My recommended solution is a very exhaustive back up plan. The following backup plan assumes your office is open Monday - Friday each week.
Daily Backup Devices labeled Monday, Tuesday Wednesday and Thursday.
Every Monday you overwrite the Monday device all the way through Thursday
Weekly Backup Devices labeled Week 1, Week 2.. through Week 5
The first Friday of the month you over the Week 1 disk, the second Friday the Week 2 disk, etc
Monthly Backup Devices labeled Jan, Feb.... Nov
Jan 31 you overwrite the Jan device and continue on the last day of each month through November
Dec 31 you make a backup up disk labeled 2015 (for this year) that disk is NEVER over- written.
With this backup plan you can go back to any point in time with your data and retrieve any corrupted data by restoring the appropriate disk.
"What issues could arise that could corrupt data and hence their respective backup?"
Issues that can arise include:
Media Failure (the actual backup devices fails)
Backup Software failure (the backup routine did not work properly)
Other hardware failure with the computer i.e. USB port failure User Error Power Surges
"If the EHR and billing data cannot be restored for some reason, then what is the next best recourse?"
Pray?

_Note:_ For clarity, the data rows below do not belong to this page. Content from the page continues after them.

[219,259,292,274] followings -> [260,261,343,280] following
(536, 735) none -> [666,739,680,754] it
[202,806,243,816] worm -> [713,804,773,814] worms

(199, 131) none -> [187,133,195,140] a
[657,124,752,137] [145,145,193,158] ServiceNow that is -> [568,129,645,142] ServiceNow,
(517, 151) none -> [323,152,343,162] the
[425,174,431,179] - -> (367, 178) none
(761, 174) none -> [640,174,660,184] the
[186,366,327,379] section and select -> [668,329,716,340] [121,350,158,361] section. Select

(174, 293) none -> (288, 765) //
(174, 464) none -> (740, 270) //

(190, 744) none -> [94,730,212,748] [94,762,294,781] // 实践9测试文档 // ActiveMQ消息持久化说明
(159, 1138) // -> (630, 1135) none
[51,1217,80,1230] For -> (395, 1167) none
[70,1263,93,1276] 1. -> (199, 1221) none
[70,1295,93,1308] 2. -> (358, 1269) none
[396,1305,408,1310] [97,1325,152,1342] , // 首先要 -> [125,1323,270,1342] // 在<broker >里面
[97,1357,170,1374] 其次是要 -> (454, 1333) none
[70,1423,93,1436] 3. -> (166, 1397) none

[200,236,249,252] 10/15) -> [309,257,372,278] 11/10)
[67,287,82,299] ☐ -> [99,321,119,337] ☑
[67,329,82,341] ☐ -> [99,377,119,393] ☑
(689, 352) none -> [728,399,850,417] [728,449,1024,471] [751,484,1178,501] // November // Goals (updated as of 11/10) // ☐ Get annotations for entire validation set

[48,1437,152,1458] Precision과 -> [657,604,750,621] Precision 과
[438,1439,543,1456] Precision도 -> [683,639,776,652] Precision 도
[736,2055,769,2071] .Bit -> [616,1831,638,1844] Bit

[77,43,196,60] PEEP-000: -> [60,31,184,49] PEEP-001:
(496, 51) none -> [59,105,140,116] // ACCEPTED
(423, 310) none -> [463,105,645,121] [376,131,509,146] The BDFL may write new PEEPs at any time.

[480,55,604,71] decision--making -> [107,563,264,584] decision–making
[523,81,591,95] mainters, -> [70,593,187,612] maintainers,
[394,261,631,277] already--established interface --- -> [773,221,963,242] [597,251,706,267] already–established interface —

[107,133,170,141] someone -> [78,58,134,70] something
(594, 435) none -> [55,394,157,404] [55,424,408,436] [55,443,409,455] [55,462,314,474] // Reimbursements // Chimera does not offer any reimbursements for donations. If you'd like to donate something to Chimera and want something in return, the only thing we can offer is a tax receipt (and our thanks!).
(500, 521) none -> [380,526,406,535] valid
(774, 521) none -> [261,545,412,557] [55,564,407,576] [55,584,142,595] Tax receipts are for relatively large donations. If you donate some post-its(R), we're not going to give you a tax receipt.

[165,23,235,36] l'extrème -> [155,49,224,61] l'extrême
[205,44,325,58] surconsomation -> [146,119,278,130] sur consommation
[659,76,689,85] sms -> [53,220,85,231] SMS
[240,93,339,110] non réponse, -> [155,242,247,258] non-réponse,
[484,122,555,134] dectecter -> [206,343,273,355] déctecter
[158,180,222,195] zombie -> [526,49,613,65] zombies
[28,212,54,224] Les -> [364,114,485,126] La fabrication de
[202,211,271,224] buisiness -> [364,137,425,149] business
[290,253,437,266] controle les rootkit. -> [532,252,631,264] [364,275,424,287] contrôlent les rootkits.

You need to do thorough backups and actually test your backups by restoring a backup on a regular basis. Loss of Data is a HIPAA Violation and a violation of the civil rights of your patients.
"What issues are there with respect to HIPAA regarding possible irreparable data loss?"
There are quality of care issues, potential medical legal issues, potential financial issues (think audits with no records to produce) and loss of patient data is a violation of the patients civil rights.